- RECORDS SUPPLIED -

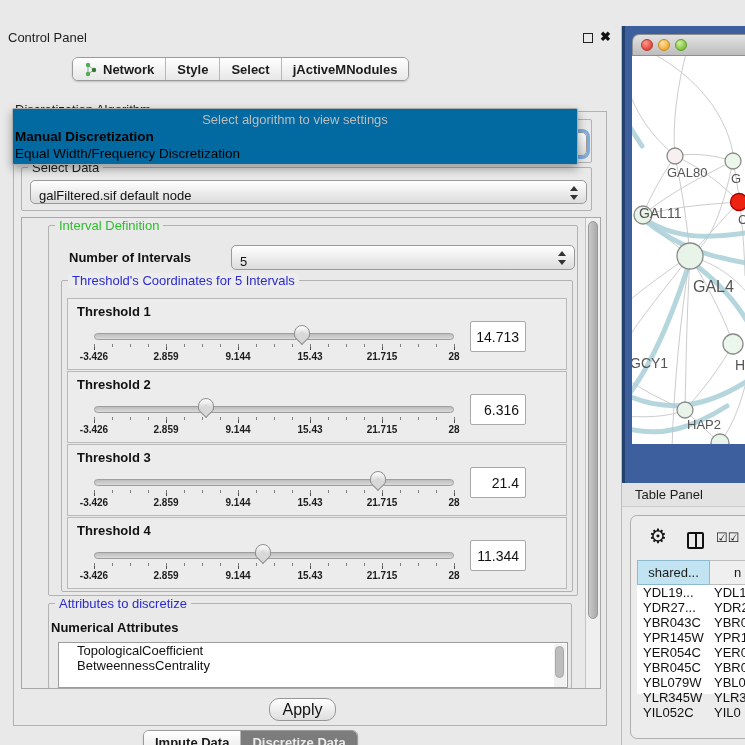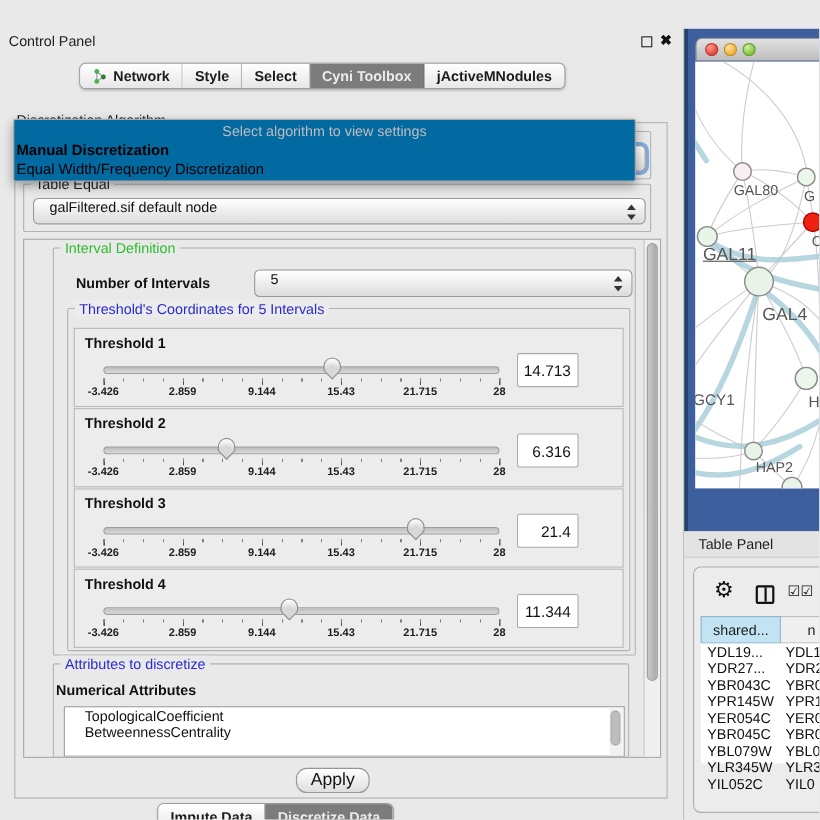"Cyni Toolbox" div.seg-item { html: <div> <span>Cyni Toolbox</span> </div> -> none }
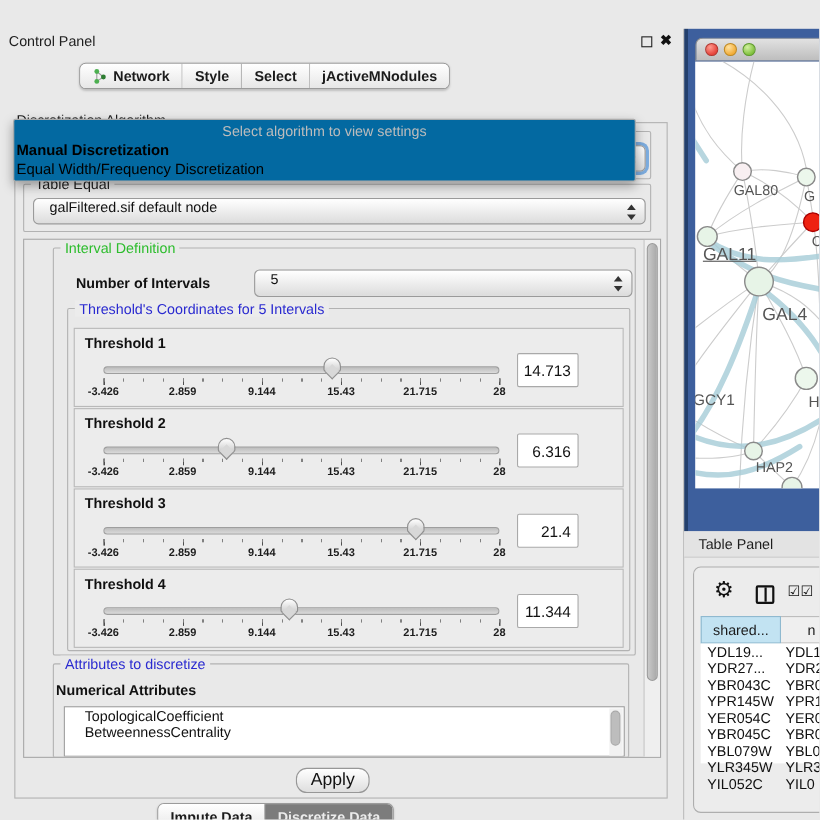"Table Equal" span.group-label { text: Table Equal -> Select Data }
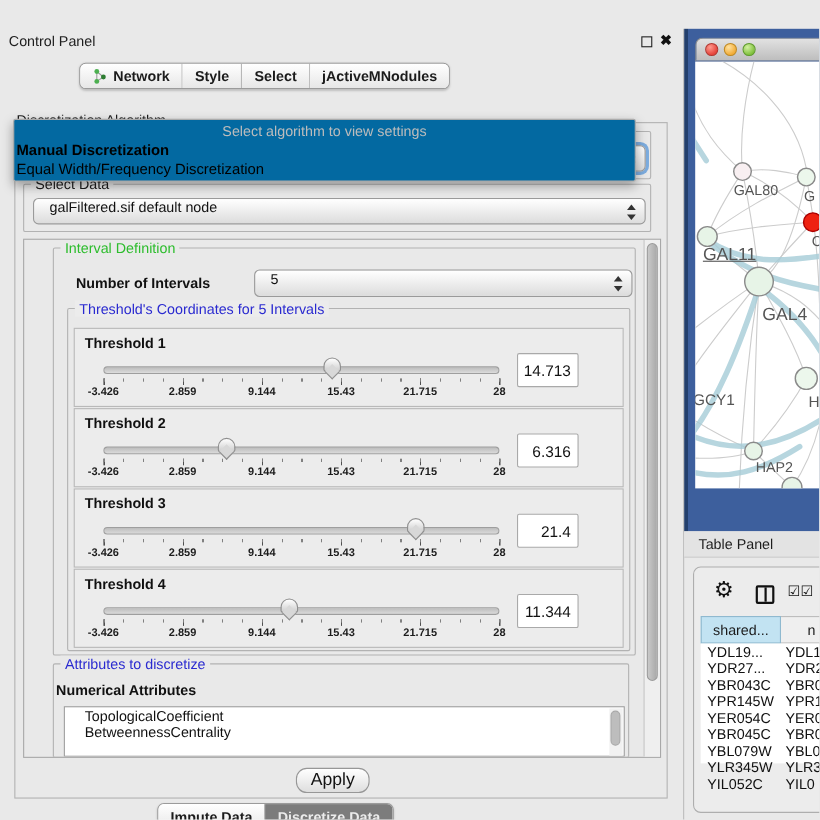"galFiltered.sif default node" .combo { align-items: flex-start -> flex-end; padding-left: 14px -> 8px }
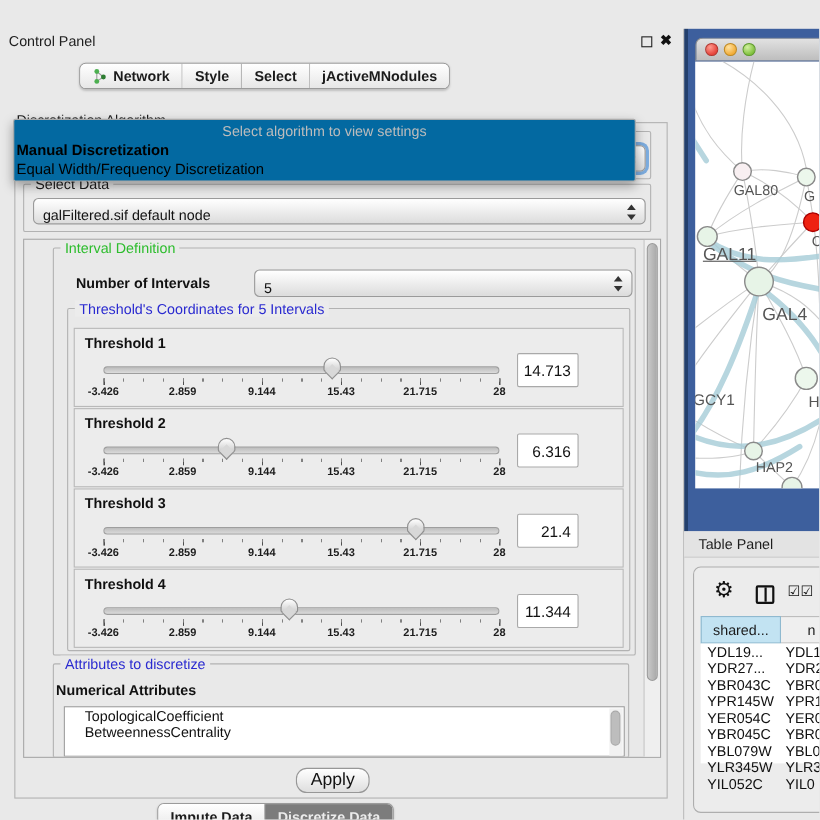"GAL11" span.nlabel { font-size: 16px -> 14px; text-decoration: underline -> none; top: 167px -> 149px }
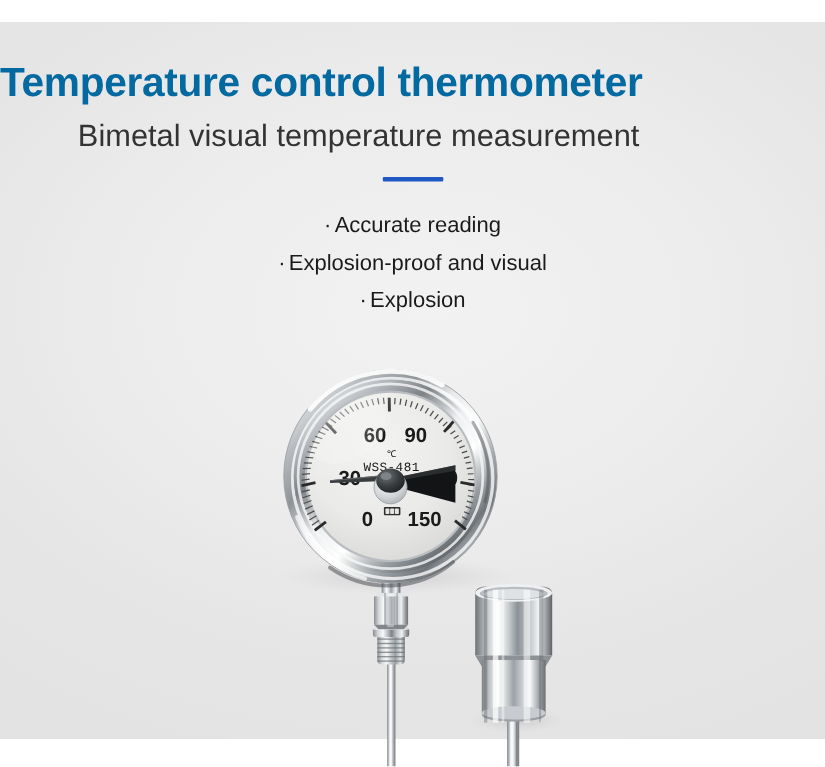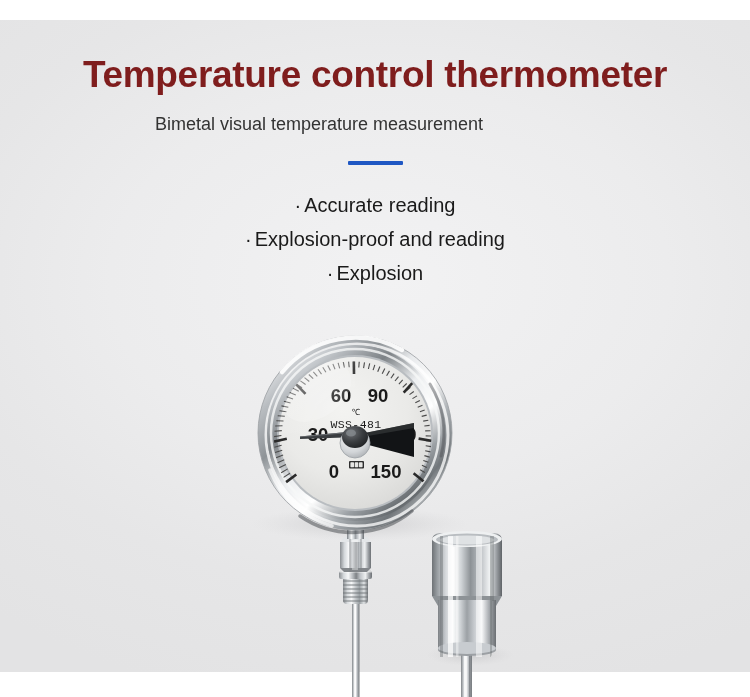"Temperature control thermometer" .title { color: #7f1d1d -> #0369a1; text-align: center -> none }
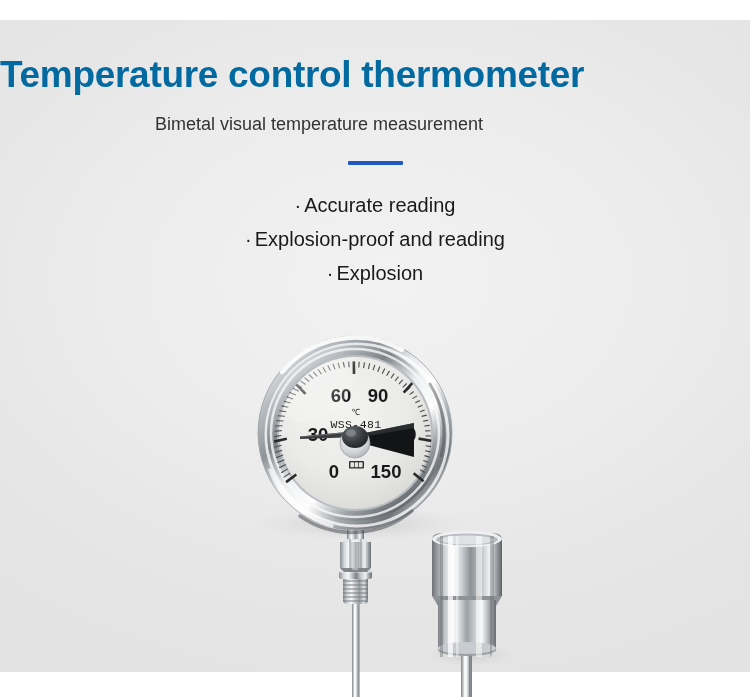"Bimetal visual temperature measurement" .subtitle { font-size: 18px -> 28px; left: 1px -> 8px }
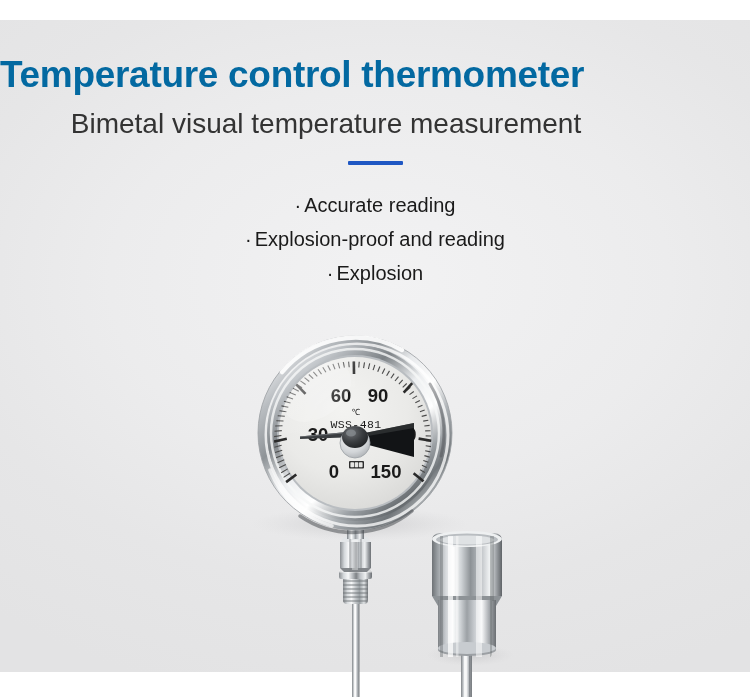"Explosion-proof and reading" span { text: reading -> visual }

- TASK INSTRUCTIONS -
Would you transcribe all of the data exactly, apart from its pictures?

- COMPLETED EXERCISE -
"Cyni Toolbox" div.seg-item { html: <div> <span>Cyni Toolbox</span> </div> -> none }
"Table Equal" span.group-label { text: Table Equal -> Select Data }
"galFiltered.sif default node" .combo { align-items: flex-start -> flex-end; padding-left: 14px -> 8px }
"GAL11" span.nlabel { font-size: 16px -> 14px; text-decoration: underline -> none; top: 167px -> 149px }
"Temperature control thermometer" .title { color: #7f1d1d -> #0369a1; text-align: center -> none }
"Bimetal visual temperature measurement" .subtitle { font-size: 18px -> 28px; left: 1px -> 8px }
"Explosion-proof and reading" span { text: reading -> visual }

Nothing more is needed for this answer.